WORK REQUIRED —
Beginning with the line below that contains "top: 406px ->" and ending with the line that contains "font-size: 20px ->", retype every line exactly. Pictures are not copied.
========================
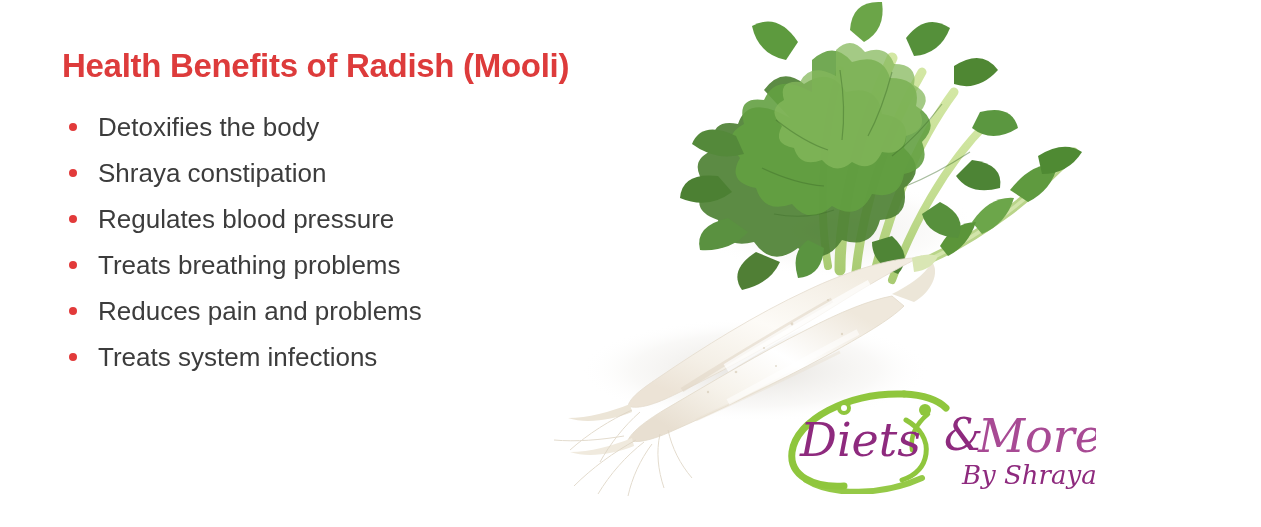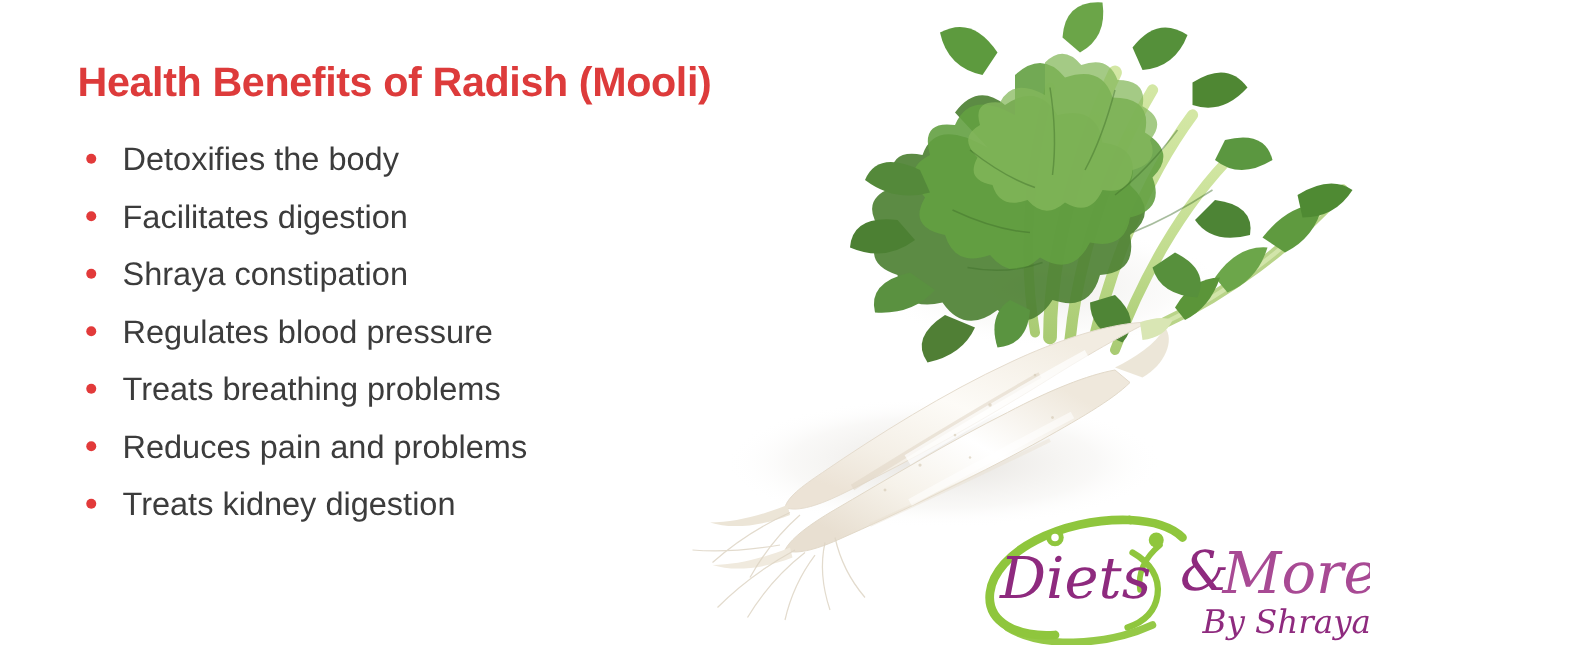"Facilitates digestion" li { html: <li> <span></span> <span>Facilitates digestion</span> </li> -> none }
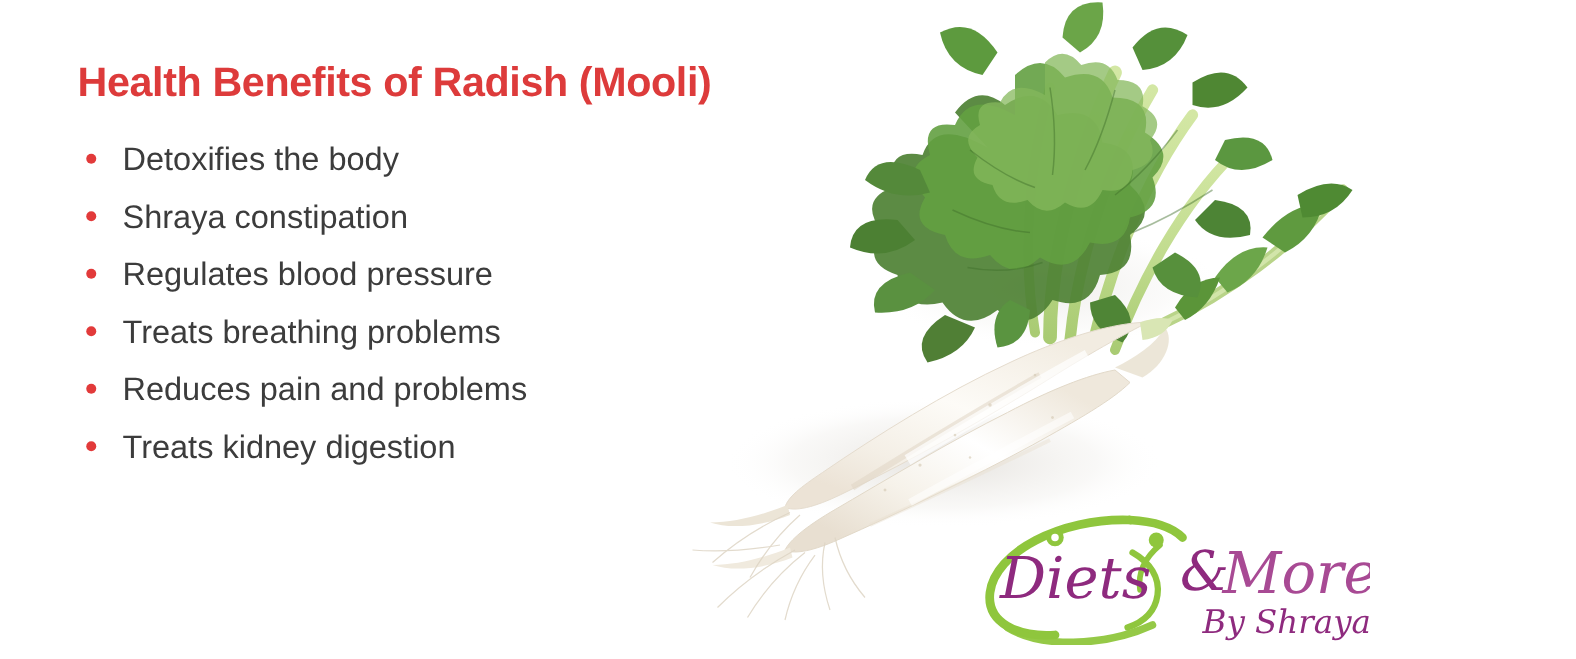"Treats kidney digestion" span { text: kidney digestion -> system infections }
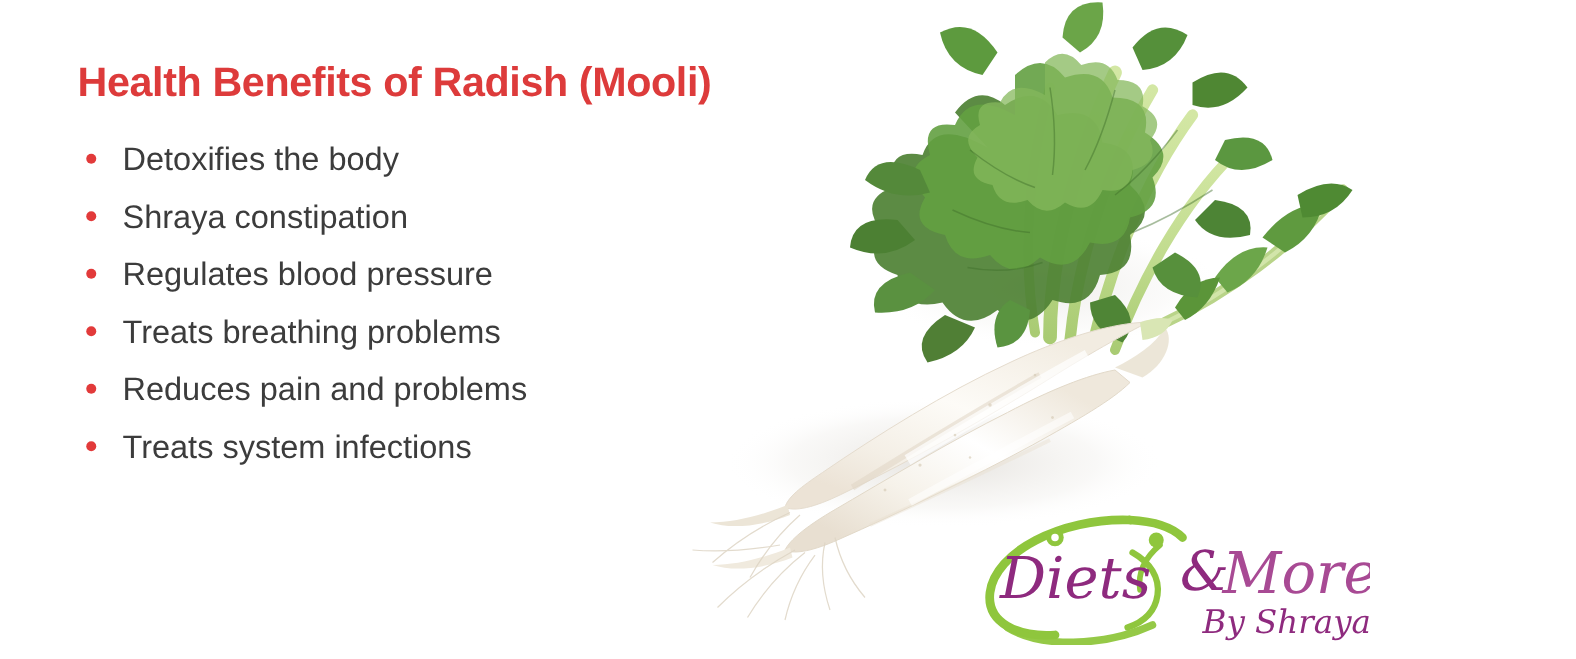"Diets" #logo { top: 406px -> 384px }
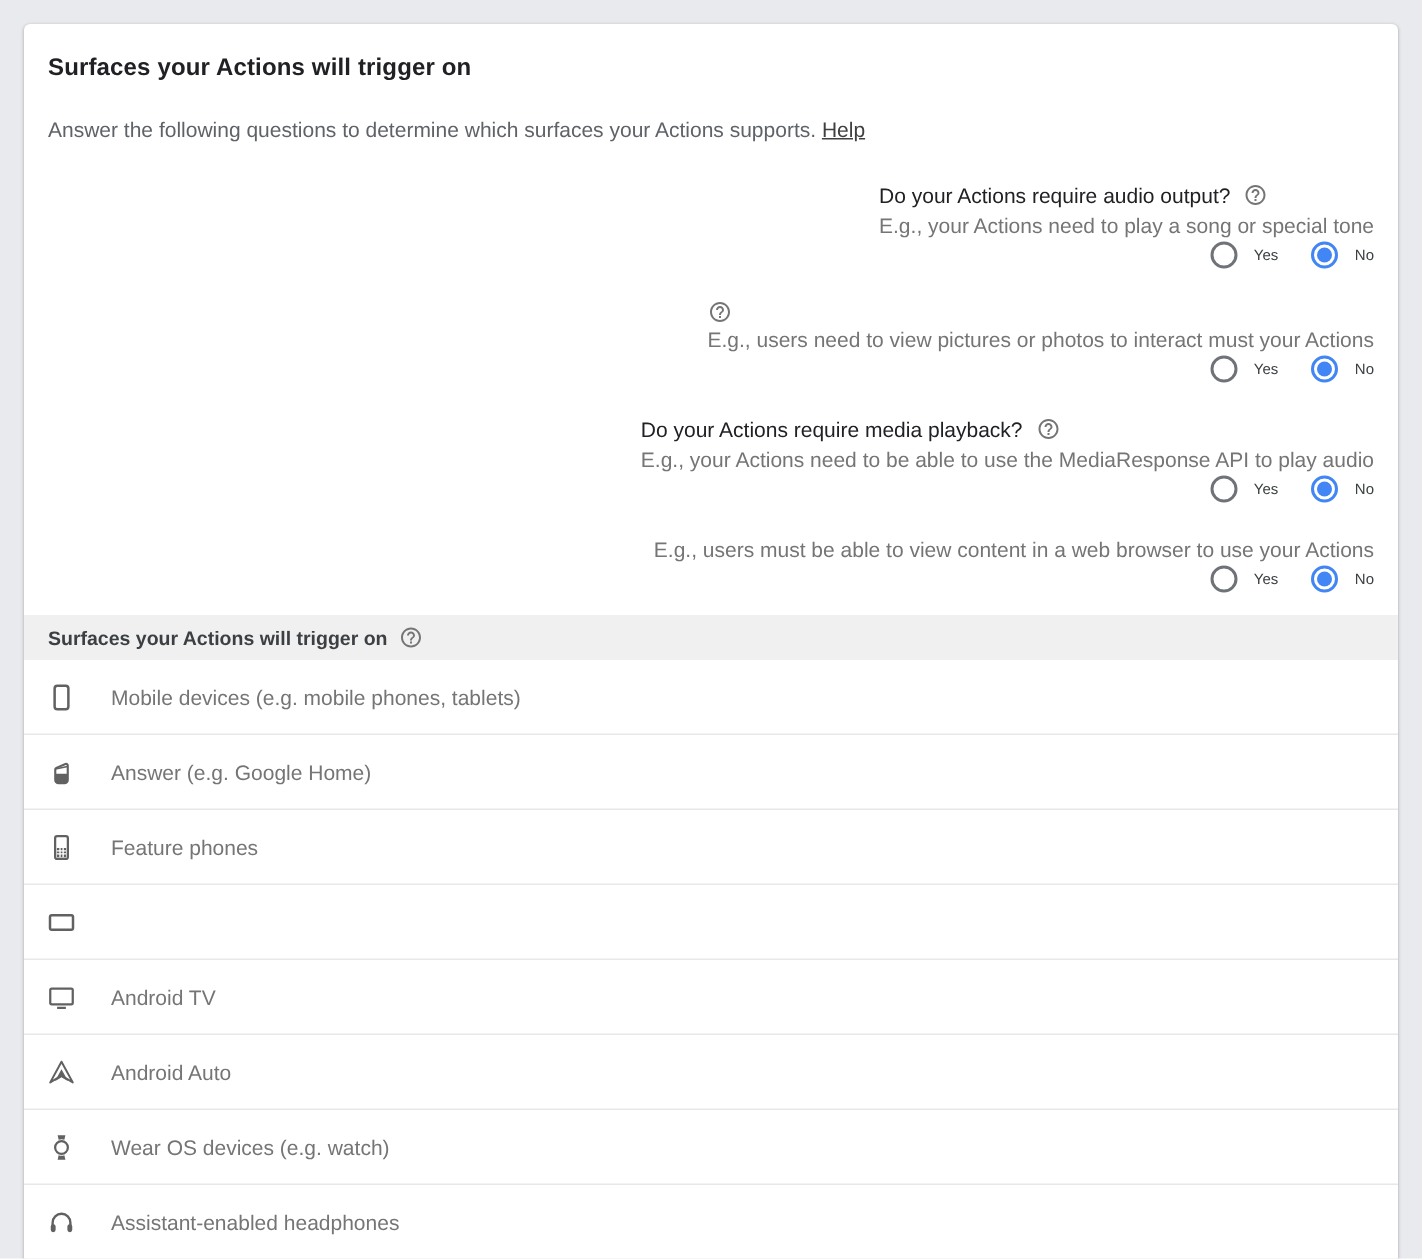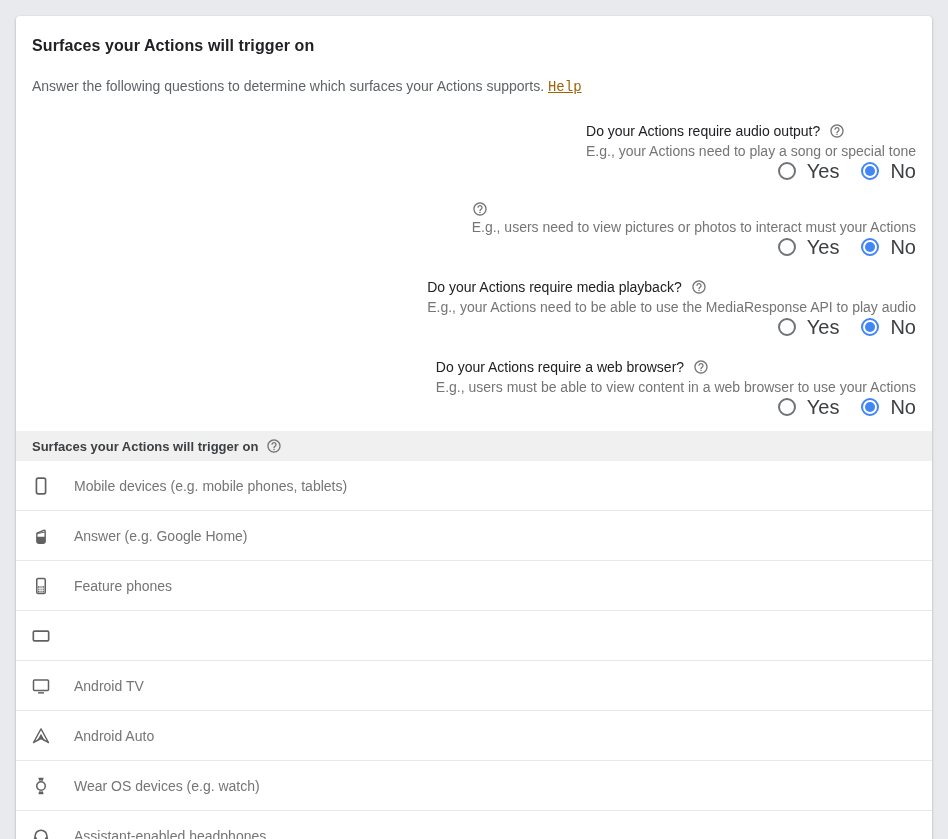"Help" .help-link { color: #a16207 -> #404040; font-family: Liberation Mono, monospace -> none }
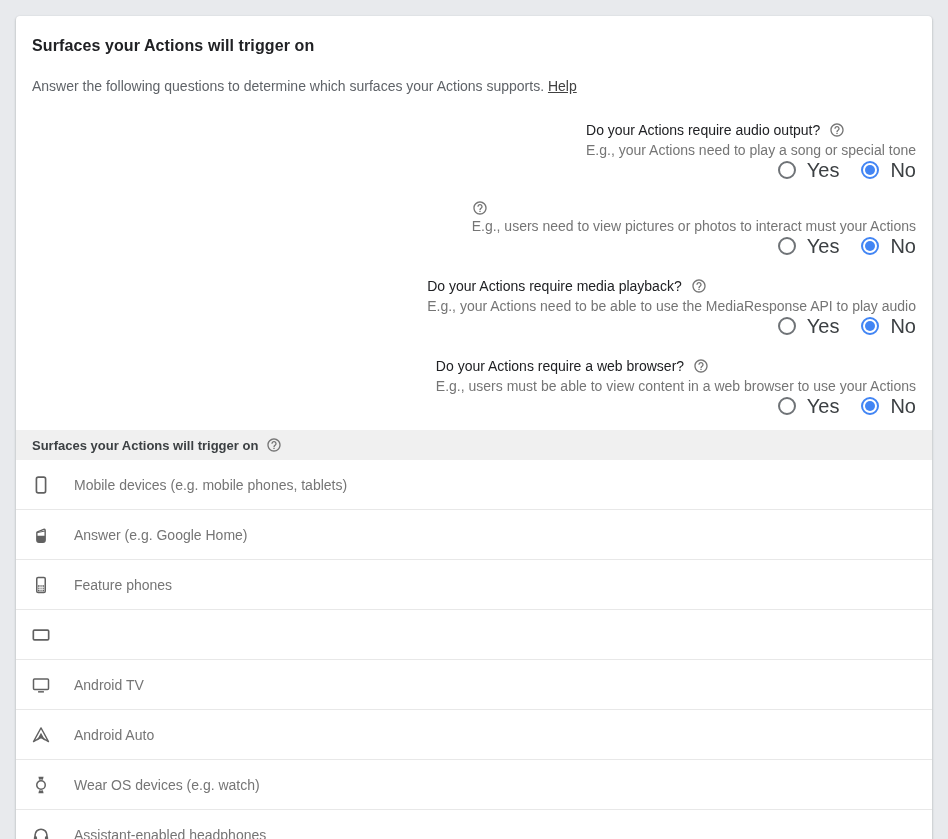"Yes" .radio-label { font-size: 20px -> 10px }
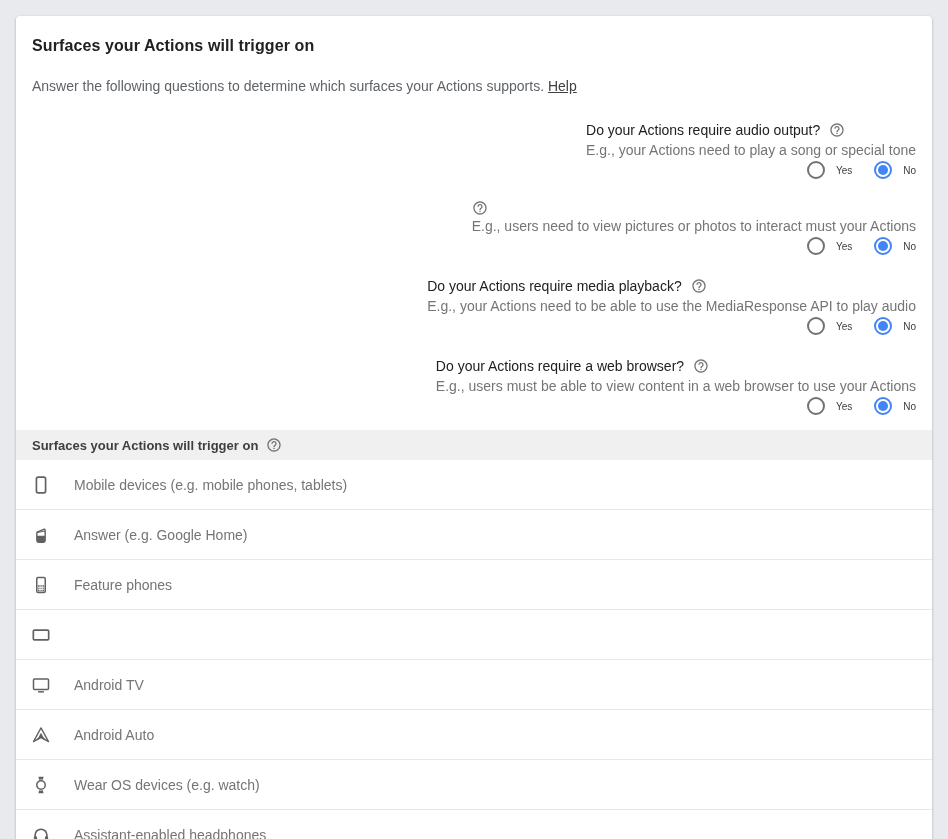"Do your Actions require a" div.q-title-row { html: <div> <span>Do your Actions require a web browser?</span> <span> <svg> <path></path> </svg> </span> </div> -> none }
========================
ANSWER AREA —
"Diets" #logo { top: 406px -> 384px }
"Help" .help-link { color: #a16207 -> #404040; font-family: Liberation Mono, monospace -> none }
"Yes" .radio-label { font-size: 20px -> 10px }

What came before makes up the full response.